_The task_.
The records below hold a stretch from the line with "[524,259,837,276] treasure rooms" through the line with "[67,265,85,283] // 햣 -> (205, 397) none"; return exactly those lines, ends included, and nothing more.

Dataset items
◇ ◇ ◇
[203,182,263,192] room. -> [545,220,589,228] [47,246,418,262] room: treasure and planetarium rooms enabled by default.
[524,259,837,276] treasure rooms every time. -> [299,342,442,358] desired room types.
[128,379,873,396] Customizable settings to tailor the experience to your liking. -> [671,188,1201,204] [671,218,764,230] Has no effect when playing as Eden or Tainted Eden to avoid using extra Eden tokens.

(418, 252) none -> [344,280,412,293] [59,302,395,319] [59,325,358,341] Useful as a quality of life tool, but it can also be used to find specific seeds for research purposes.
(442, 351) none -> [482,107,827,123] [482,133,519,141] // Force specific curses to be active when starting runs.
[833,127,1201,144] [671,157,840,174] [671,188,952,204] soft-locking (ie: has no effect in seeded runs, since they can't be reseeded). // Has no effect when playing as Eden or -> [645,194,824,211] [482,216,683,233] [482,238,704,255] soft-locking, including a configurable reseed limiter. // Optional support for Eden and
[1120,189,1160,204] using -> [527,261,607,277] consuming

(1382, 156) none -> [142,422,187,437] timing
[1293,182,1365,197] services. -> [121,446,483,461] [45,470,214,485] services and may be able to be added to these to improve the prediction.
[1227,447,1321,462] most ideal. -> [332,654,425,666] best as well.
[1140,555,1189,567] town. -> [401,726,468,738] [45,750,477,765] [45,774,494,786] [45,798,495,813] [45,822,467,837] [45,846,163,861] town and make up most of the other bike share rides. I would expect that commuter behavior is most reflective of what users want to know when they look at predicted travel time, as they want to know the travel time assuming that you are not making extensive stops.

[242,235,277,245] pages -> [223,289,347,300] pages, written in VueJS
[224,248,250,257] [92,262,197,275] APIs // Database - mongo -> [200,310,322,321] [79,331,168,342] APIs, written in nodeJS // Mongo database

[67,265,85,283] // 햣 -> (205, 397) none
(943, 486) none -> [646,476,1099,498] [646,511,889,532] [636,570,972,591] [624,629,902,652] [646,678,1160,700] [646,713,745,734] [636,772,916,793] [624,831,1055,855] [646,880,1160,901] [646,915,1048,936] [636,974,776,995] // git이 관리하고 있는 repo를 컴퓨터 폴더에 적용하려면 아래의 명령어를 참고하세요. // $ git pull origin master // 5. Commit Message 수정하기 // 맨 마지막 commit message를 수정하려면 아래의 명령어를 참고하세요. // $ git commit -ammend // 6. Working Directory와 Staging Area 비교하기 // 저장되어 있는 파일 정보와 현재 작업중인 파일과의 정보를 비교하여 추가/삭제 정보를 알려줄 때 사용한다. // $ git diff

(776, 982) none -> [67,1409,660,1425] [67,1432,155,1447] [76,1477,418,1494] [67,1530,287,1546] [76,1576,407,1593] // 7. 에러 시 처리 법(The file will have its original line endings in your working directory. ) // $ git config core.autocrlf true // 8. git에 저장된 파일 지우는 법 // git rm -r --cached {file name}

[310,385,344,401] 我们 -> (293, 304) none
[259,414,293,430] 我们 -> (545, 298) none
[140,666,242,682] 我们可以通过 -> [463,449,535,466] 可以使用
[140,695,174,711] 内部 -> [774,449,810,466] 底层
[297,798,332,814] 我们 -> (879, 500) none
◇ ◇ ◇
_Worked solution_.
[524,259,837,276] treasure rooms every time. -> [299,342,442,358] desired room types.
[128,379,873,396] Customizable settings to tailor the experience to your liking. -> [671,188,1201,204] [671,218,764,230] Has no effect when playing as Eden or Tainted Eden to avoid using extra Eden tokens.

(418, 252) none -> [344,280,412,293] [59,302,395,319] [59,325,358,341] Useful as a quality of life tool, but it can also be used to find specific seeds for research purposes.
(442, 351) none -> [482,107,827,123] [482,133,519,141] // Force specific curses to be active when starting runs.
[833,127,1201,144] [671,157,840,174] [671,188,952,204] soft-locking (ie: has no effect in seeded runs, since they can't be reseeded). // Has no effect when playing as Eden or -> [645,194,824,211] [482,216,683,233] [482,238,704,255] soft-locking, including a configurable reseed limiter. // Optional support for Eden and
[1120,189,1160,204] using -> [527,261,607,277] consuming

(1382, 156) none -> [142,422,187,437] timing
[1293,182,1365,197] services. -> [121,446,483,461] [45,470,214,485] services and may be able to be added to these to improve the prediction.
[1227,447,1321,462] most ideal. -> [332,654,425,666] best as well.
[1140,555,1189,567] town. -> [401,726,468,738] [45,750,477,765] [45,774,494,786] [45,798,495,813] [45,822,467,837] [45,846,163,861] town and make up most of the other bike share rides. I would expect that commuter behavior is most reflective of what users want to know when they look at predicted travel time, as they want to know the travel time assuming that you are not making extensive stops.

[242,235,277,245] pages -> [223,289,347,300] pages, written in VueJS
[224,248,250,257] [92,262,197,275] APIs // Database - mongo -> [200,310,322,321] [79,331,168,342] APIs, written in nodeJS // Mongo database

[67,265,85,283] // 햣 -> (205, 397) none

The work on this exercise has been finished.